Directions: Could you write out, exactly as they stand, only the lines in the listing below from the line with "text: Mathematical ->" to the line with "align-items: flex-start ->", both ends included, without the pictures?

Materials provided:
----------------
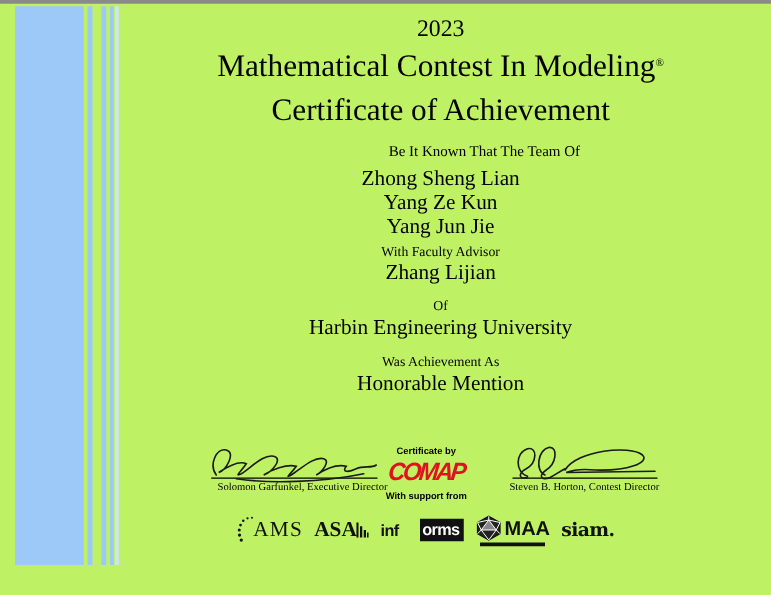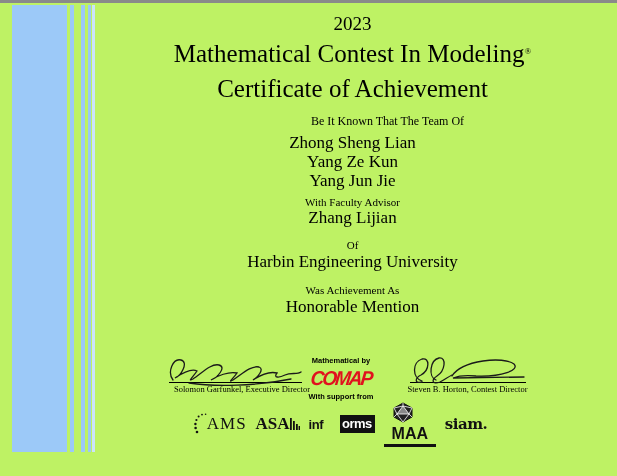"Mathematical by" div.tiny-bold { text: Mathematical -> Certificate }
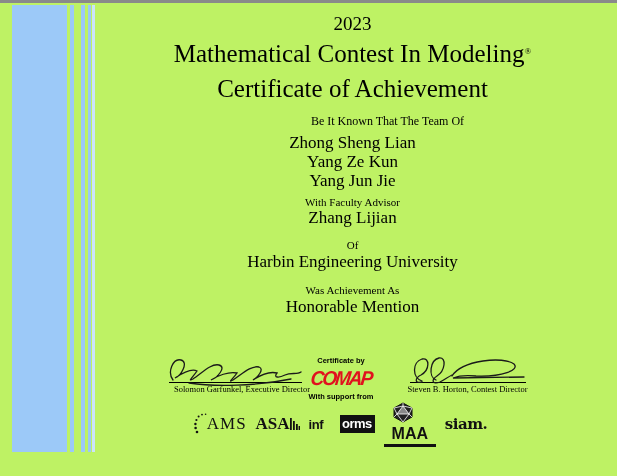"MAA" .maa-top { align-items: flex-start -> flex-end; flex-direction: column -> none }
----------------
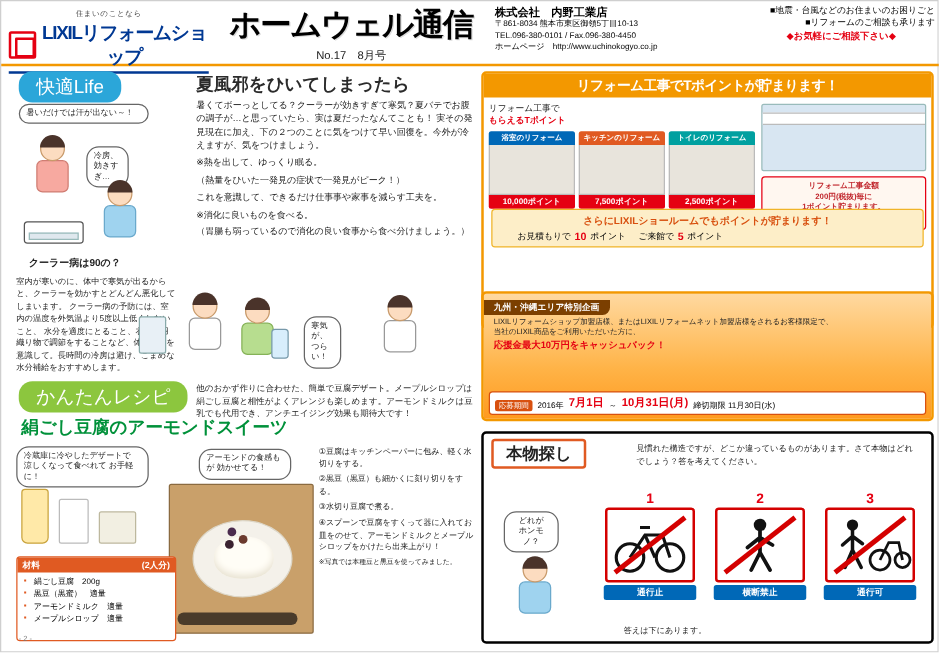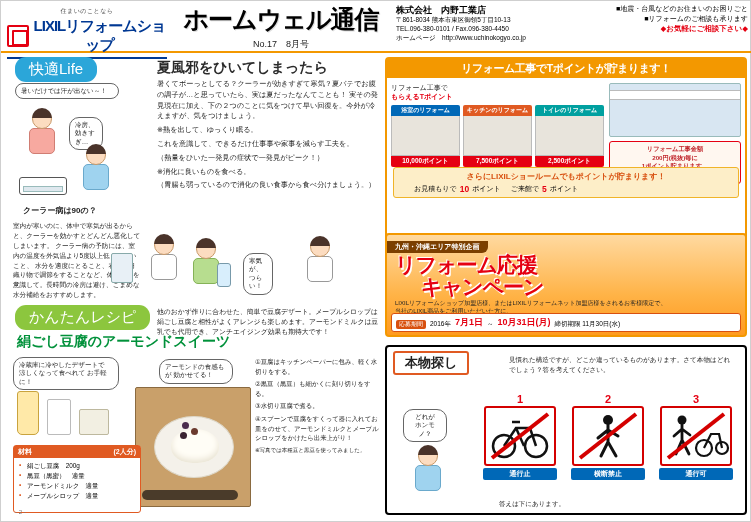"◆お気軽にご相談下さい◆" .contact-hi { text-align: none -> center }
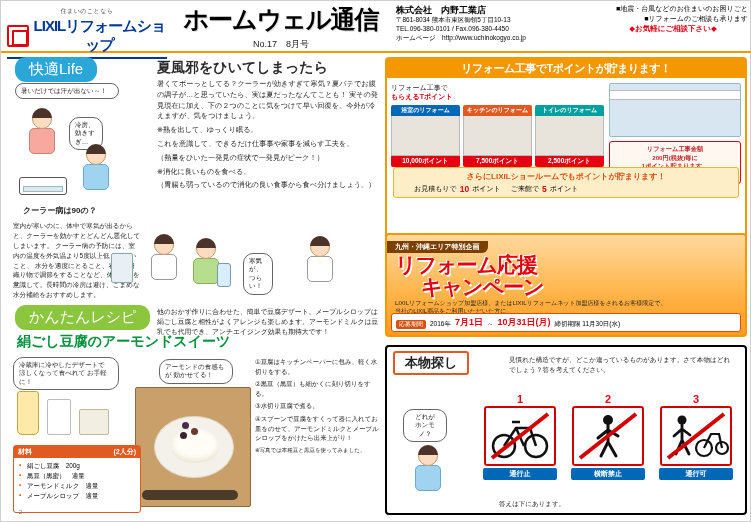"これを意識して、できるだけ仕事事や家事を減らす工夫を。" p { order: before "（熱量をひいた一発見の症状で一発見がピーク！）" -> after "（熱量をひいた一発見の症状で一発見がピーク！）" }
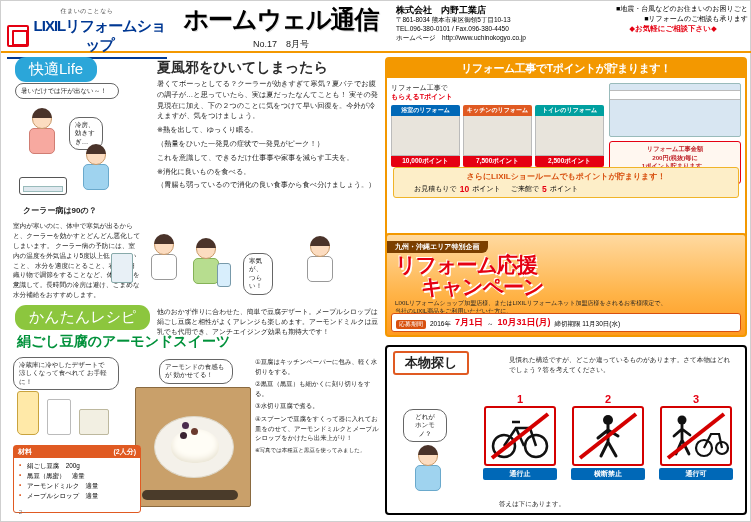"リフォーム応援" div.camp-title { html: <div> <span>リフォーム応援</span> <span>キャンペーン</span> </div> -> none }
----------------
Exercise response:
"Mathematical by" div.tiny-bold { text: Mathematical -> Certificate }
"MAA" .maa-top { align-items: flex-start -> flex-end; flex-direction: column -> none }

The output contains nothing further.